Sorrento Therapeutics can keep the lights on for now.
Days after filing its Chapter 11 paperwork, the San Diego-based biotech said a bankruptcy court in Texas has granted
interim approval
for a $75 million financing that will fund its operations while it sorts out its financial troubles.
Chief among those is having its former partners at NantCell, founded by biotech billionaire Patrick Soon-Shiong, breathe down its neck. As a years-long legal battle over a joint venture culminated in an arbitrator awarding NantCell close to $157 million in contractual damages — a collection of which its parent company, ImmunityBio, vowed to “pursue vigorously” — Sorrento said it “sought chapter 11 relief to safeguard its business and ensure the continuation of business operations, while protecting and maximizing value for stakeholders.”

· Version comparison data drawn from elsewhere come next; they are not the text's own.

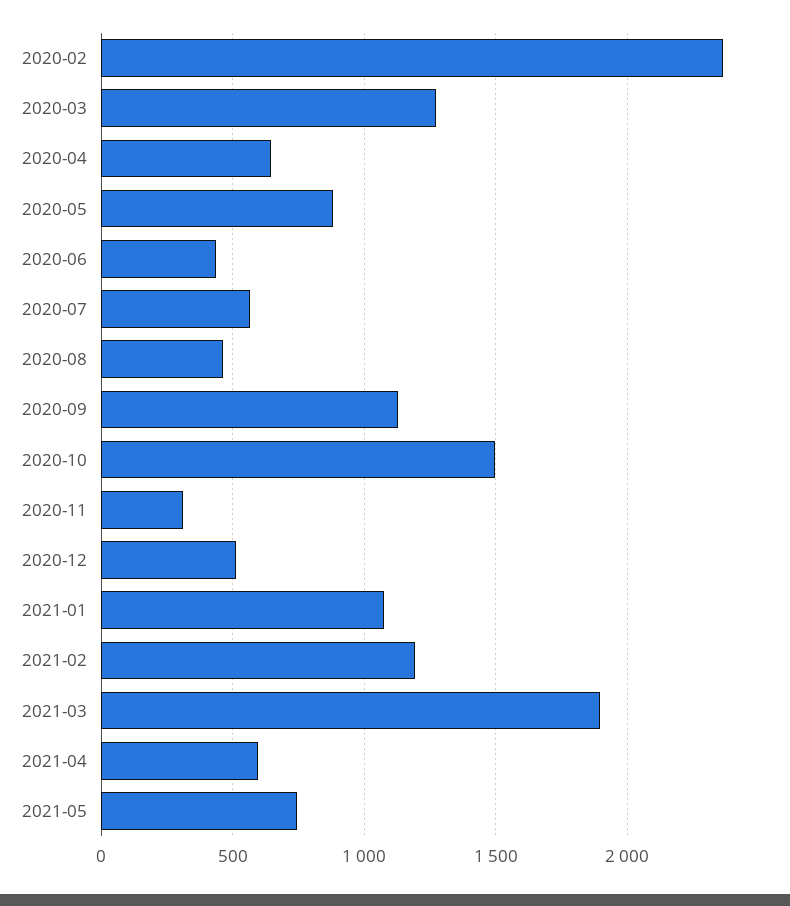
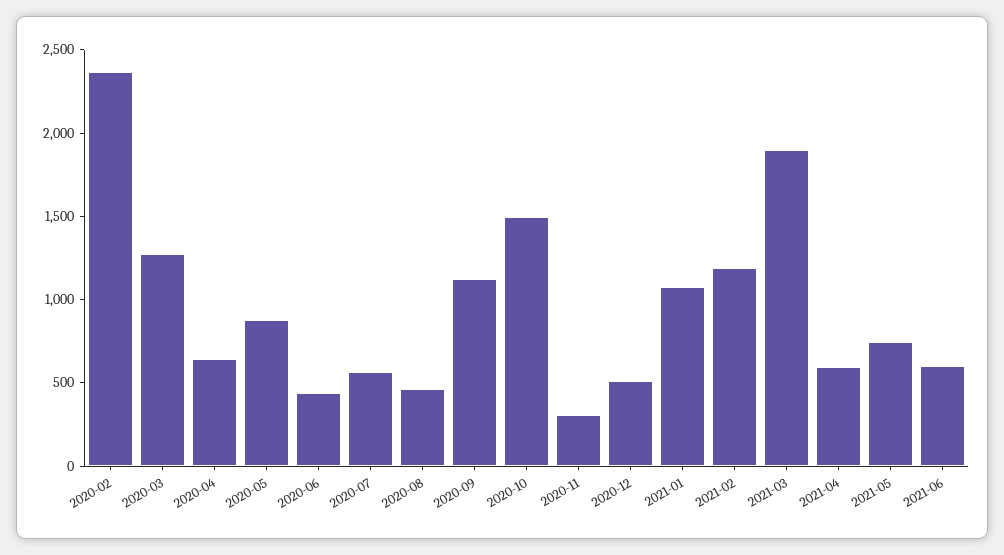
2021-06: none -> 600

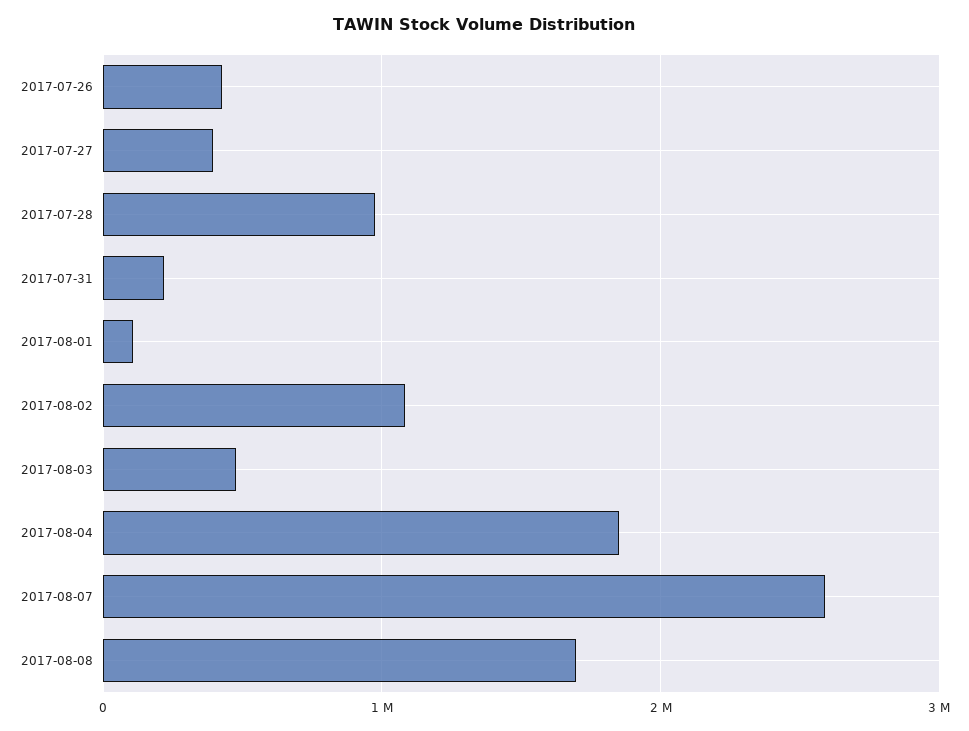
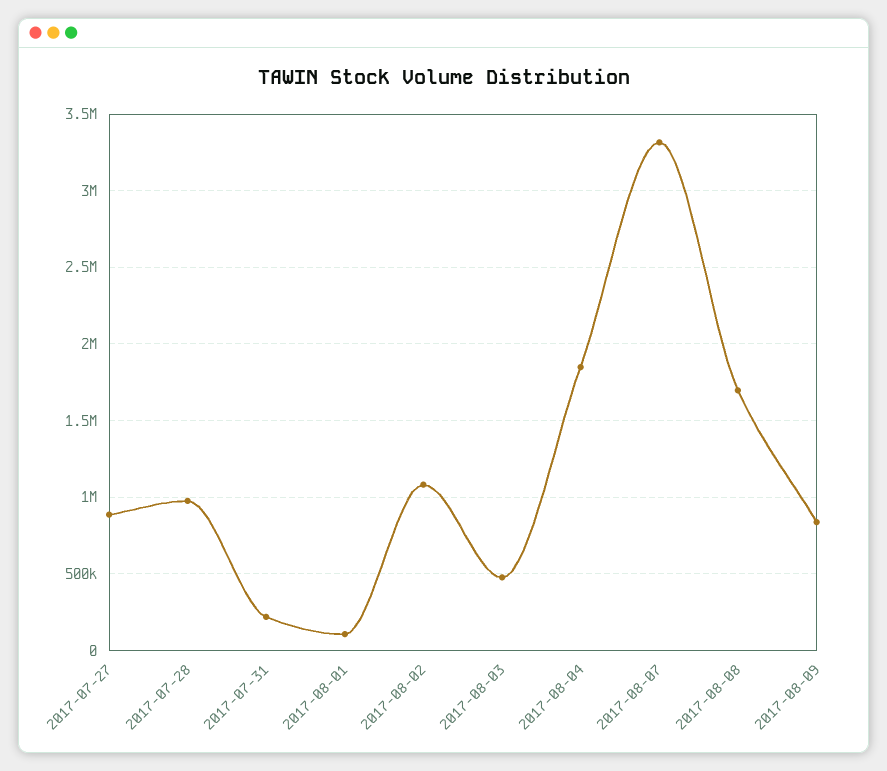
2017-07-26: 400000 -> none
2017-07-27: 400000 -> 900000
2017-08-07: 2600000 -> 3300000
2017-08-09: none -> 850000

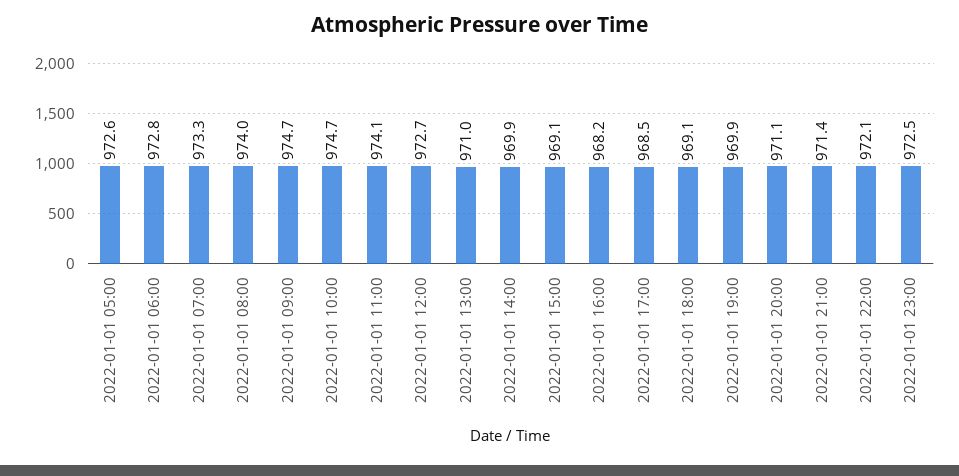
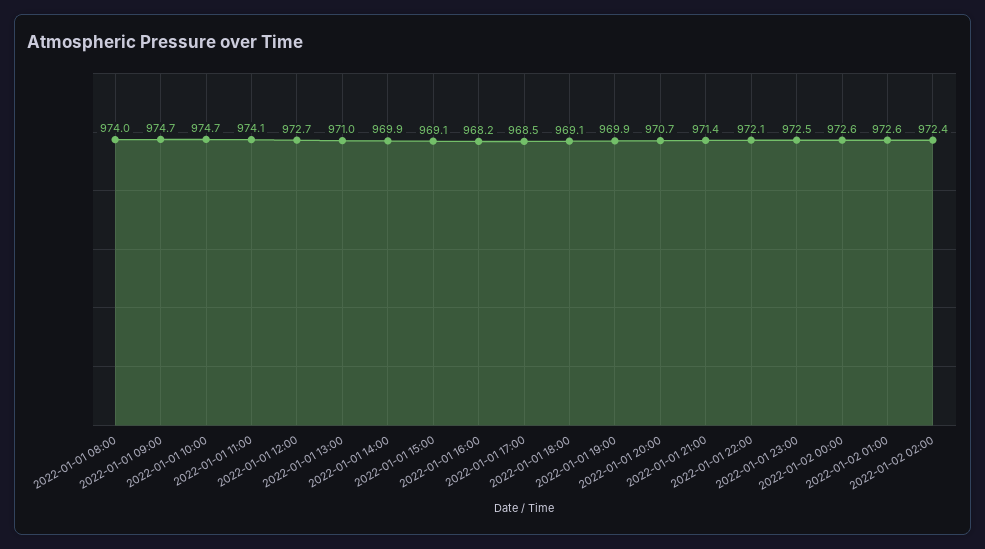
2022-01-01 05:00: 972.6 -> none
2022-01-01 06:00: 972.8 -> none
2022-01-01 07:00: 973.3 -> none
2022-01-01 20:00: 971.1 -> 970.7
2022-01-02 00:00: none -> 972.6
2022-01-02 01:00: none -> 972.6
2022-01-02 02:00: none -> 972.4

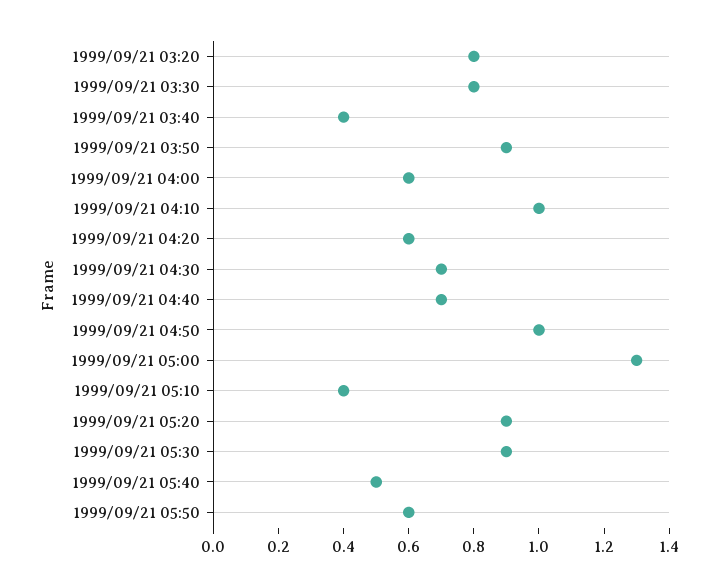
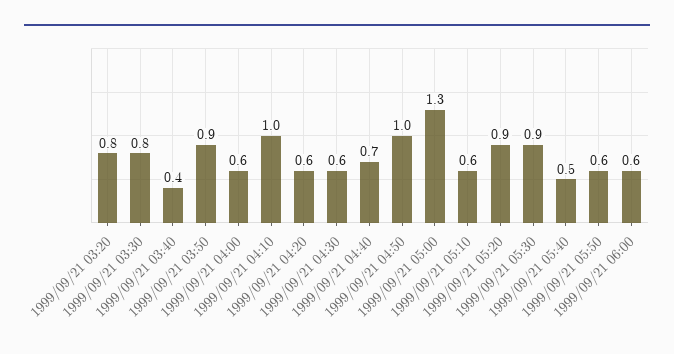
1999/09/21 04:30: 0.7 -> 0.6
1999/09/21 05:10: 0.4 -> 0.6
1999/09/21 06:00: none -> 0.6

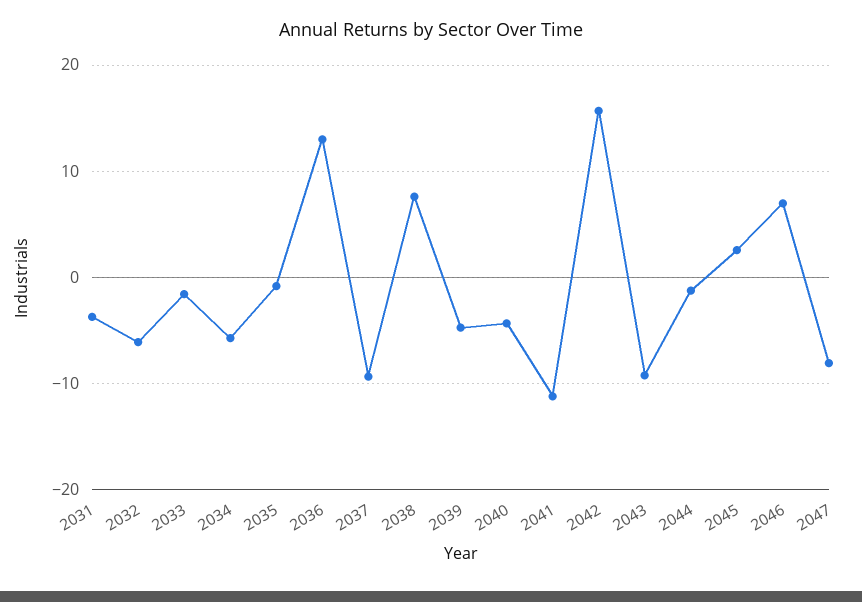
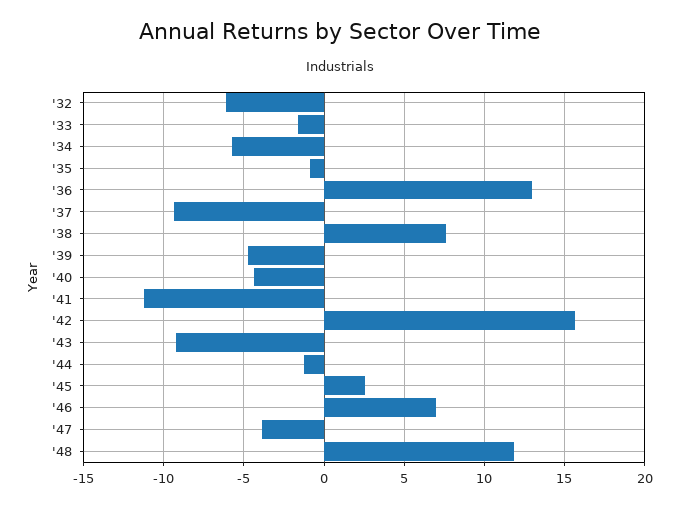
2031: -4 -> none
2047: -8 -> -4
'48: none -> 12

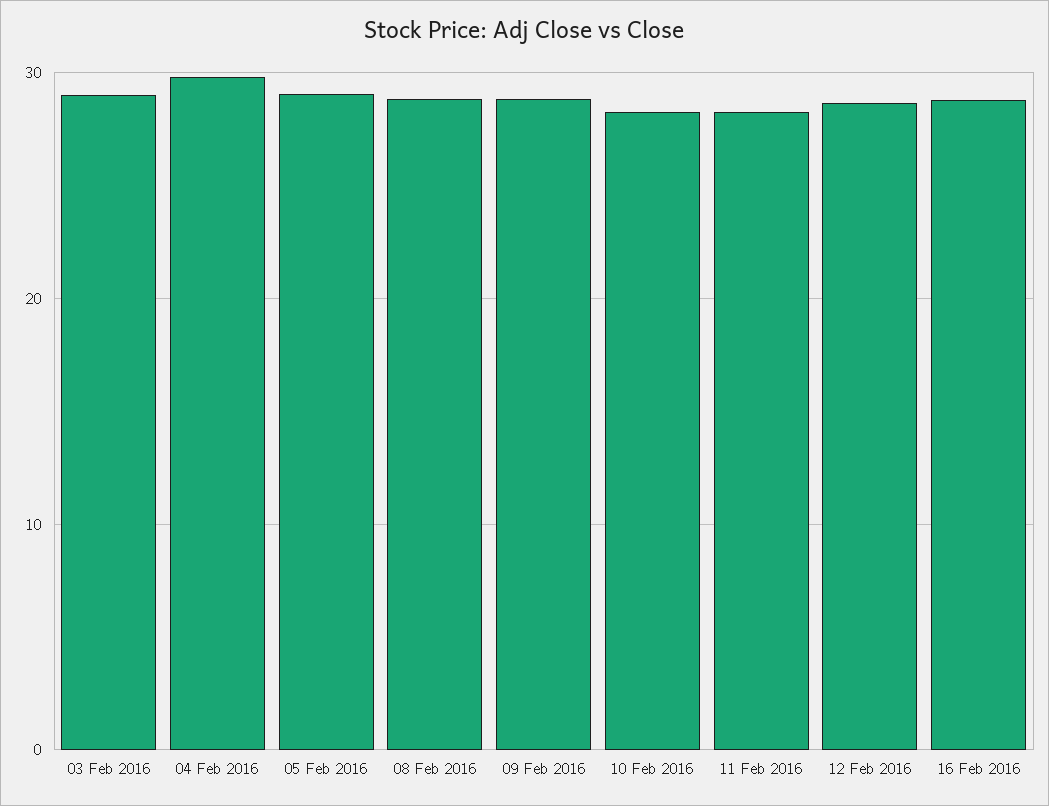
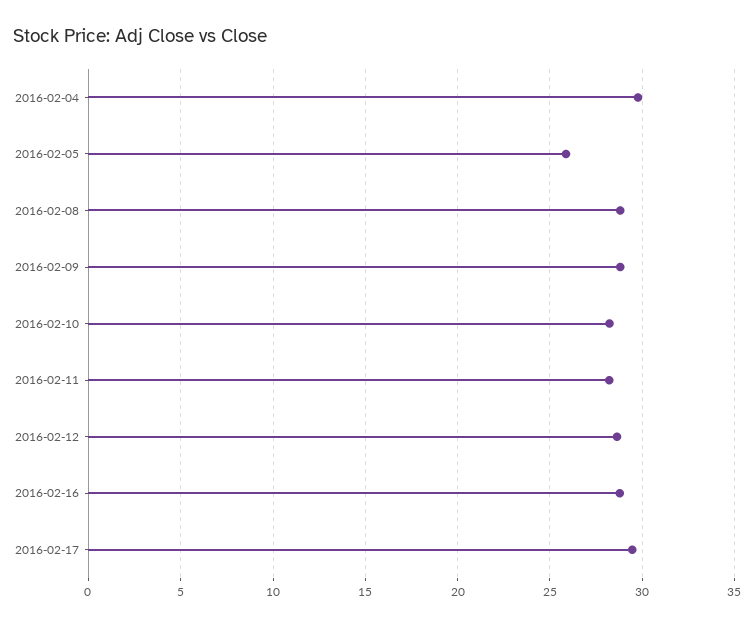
03 Feb 2016: 29 -> none
05 Feb 2016: 29 -> 26
2016-02-17: none -> 29.5

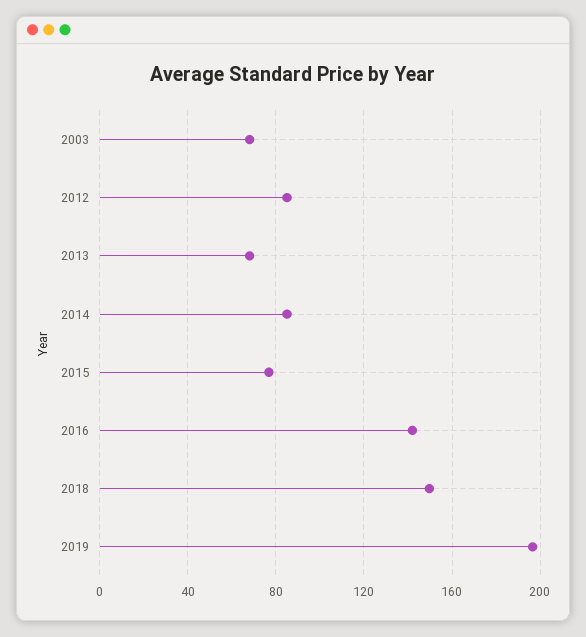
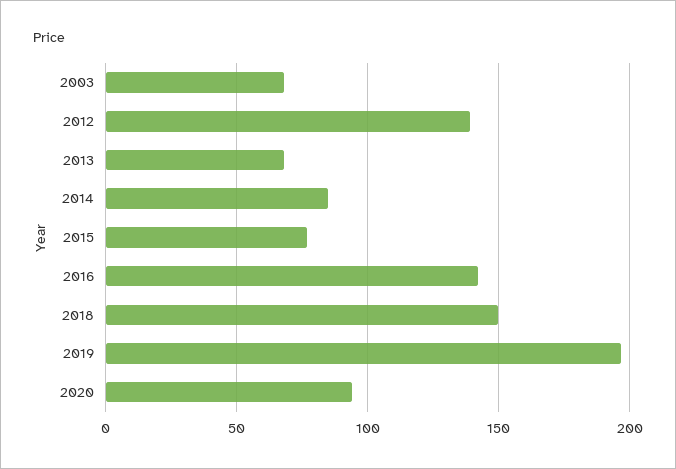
2012: 85 -> 140
2020: none -> 95

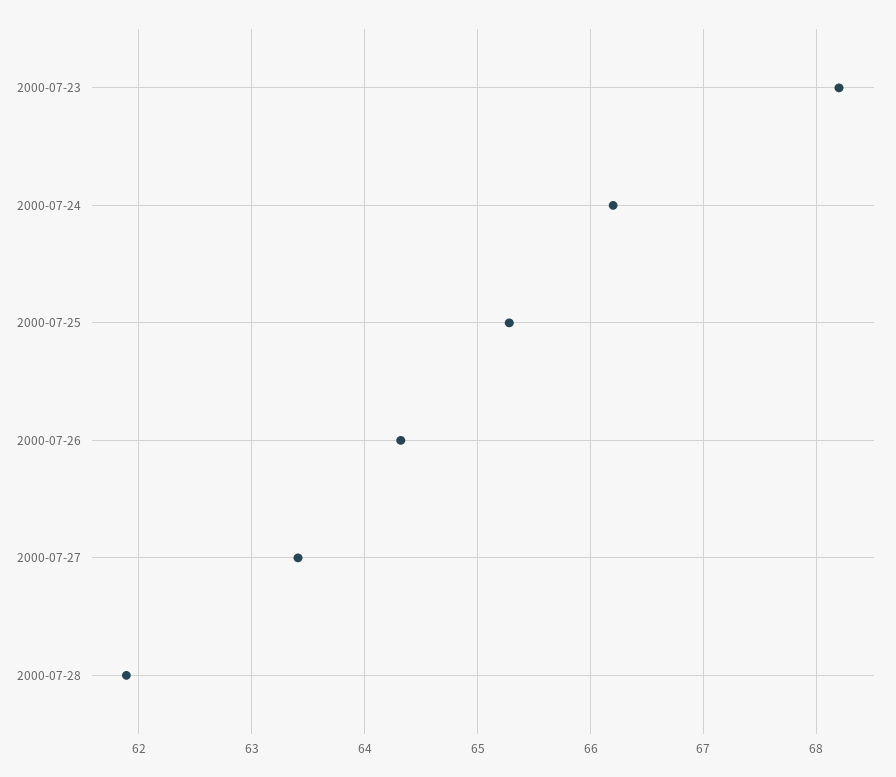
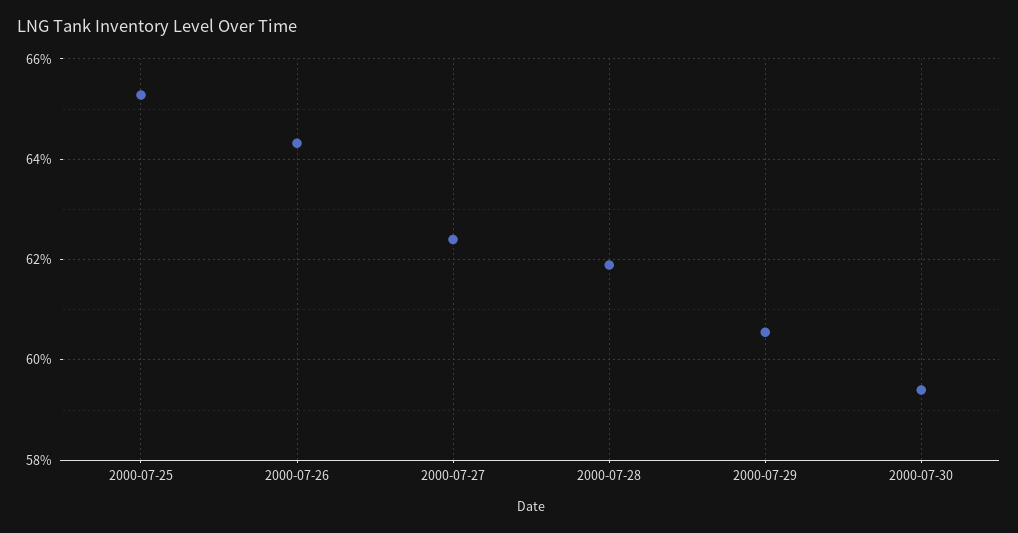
2000-07-23: 68.2 -> none
2000-07-24: 66.2 -> none
2000-07-27: 63.4 -> 62.4
2000-07-29: none -> 60.6
2000-07-30: none -> 59.4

Although Sorrento disagreed with the ruling, it also noted that under the order, interests would stack up quickly at 10% per year.
NantCell and Sorrento had created a joint venture called NANTibody in 2015 to develop new immunotherapies. But Sorrento also inked a deal around the same time, for $90 million upfront, to sell its formulation of paclitaxel, dubbed Cynviloq, to another Soon-Shiong company called NantPharma. And it’s accusing NantPharma for concocting a “catch-and-kill” scheme around that drug to protect Soon-Shiong’s interests in Abraxane, a paclitaxel already on the market.
Arbitration around that case against NantPharma is still pending, Sorrento previously noted.
As of the Chapter 11 filing, Sorrento counted around $1 billion in assets. JMB Capital Partners provided the latest financing.